■ WHAT IS NEEDED ■
Although the records contain pictures, only their text should be set down, exactly as written.

--- START ---

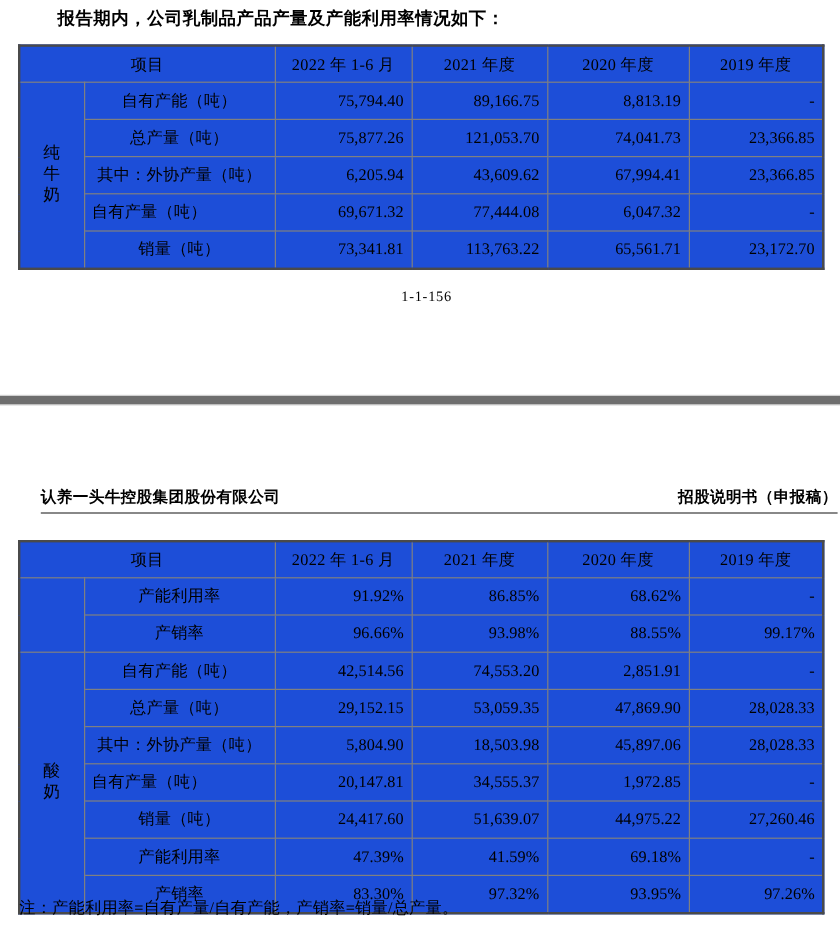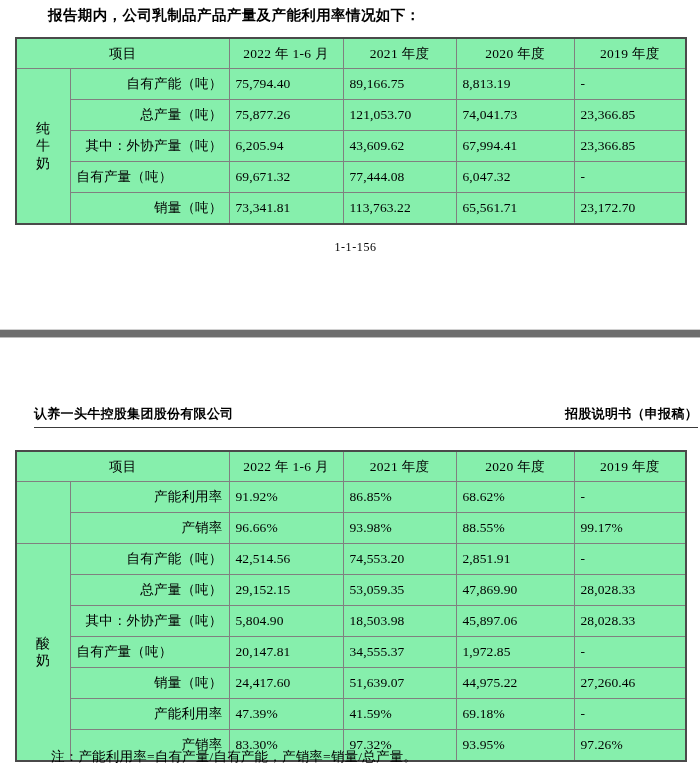--- a/index.html
+++ b/index.html
@@ -39,7 +39,7 @@
     border-collapse: collapse;
     table-layout: fixed;
     font-size: 13px;
-    background: #86efac;
+    background: #1d4ed8;
   }
   .doc-table td, .doc-table th {
     border: 1px solid #808080;

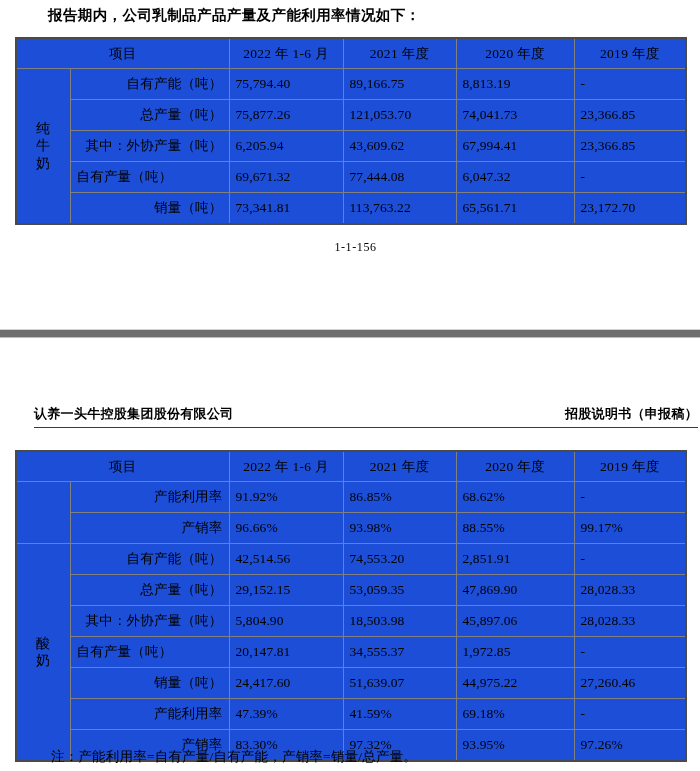--- a/index.html
+++ b/index.html
@@ -69,7 +69,7 @@
   }
   .group-cell span { display: block; }
   .item-cell {
-    text-align: right;
+    text-align: center;
     font-size: 13.5px;
     height: 30px;
     letter-spacing: 0.2px;

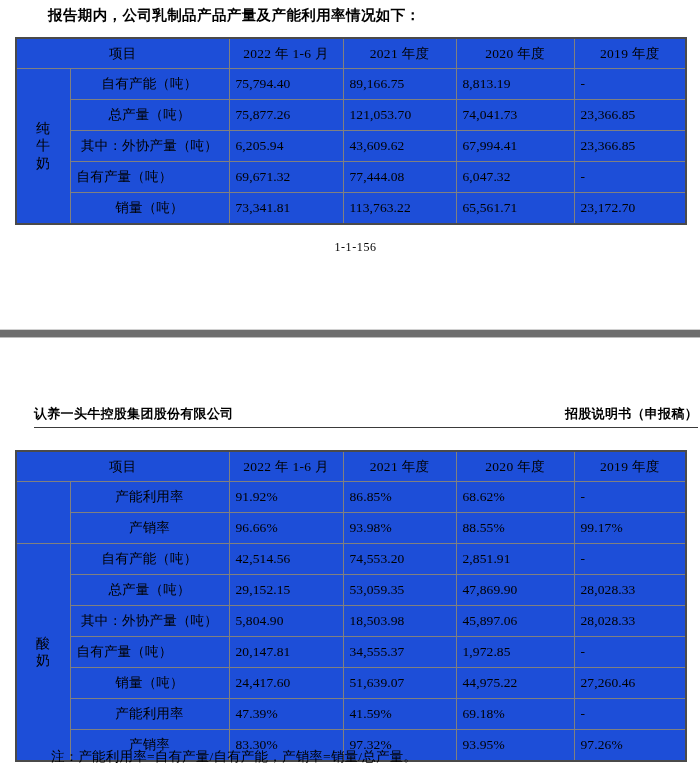--- a/index.html
+++ b/index.html
@@ -76,6 +76,7 @@
   }
   .item-cell.indent { text-align: left; padding-right: 12px; }
   .num-cell {
+    text-align: right;
     font-size: 13.5px;
     height: 30px;
     padding-right: 8px;

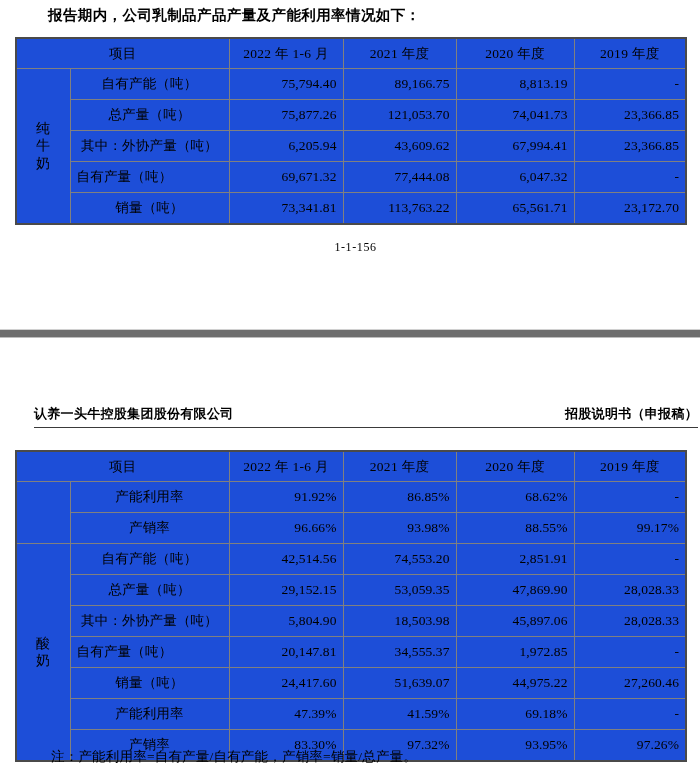--- a/index.html
+++ b/index.html
@@ -153,7 +153,6 @@
     font-size: 13.5px;
     letter-spacing: 0.2px;
     white-space: nowrap;
-    padding-left: 35px;
   }
 </style>
 </head>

--- END ---

■ SOLVED PROBLEM ■
--- a/index.html
+++ b/index.html
@@ -39,7 +39,7 @@
     border-collapse: collapse;
     table-layout: fixed;
     font-size: 13px;
-    background: #86efac;
+    background: #1d4ed8;
   }
   .doc-table td, .doc-table th {
     border: 1px solid #808080;

--- a/index.html
+++ b/index.html
@@ -69,7 +69,7 @@
   }
   .group-cell span { display: block; }
   .item-cell {
-    text-align: right;
+    text-align: center;
     font-size: 13.5px;
     height: 30px;
     letter-spacing: 0.2px;

--- a/index.html
+++ b/index.html
@@ -76,6 +76,7 @@
   }
   .item-cell.indent { text-align: left; padding-right: 12px; }
   .num-cell {
+    text-align: right;
     font-size: 13.5px;
     height: 30px;
     padding-right: 8px;

--- a/index.html
+++ b/index.html
@@ -153,7 +153,6 @@
     font-size: 13.5px;
     letter-spacing: 0.2px;
     white-space: nowrap;
-    padding-left: 35px;
   }
 </style>
 </head>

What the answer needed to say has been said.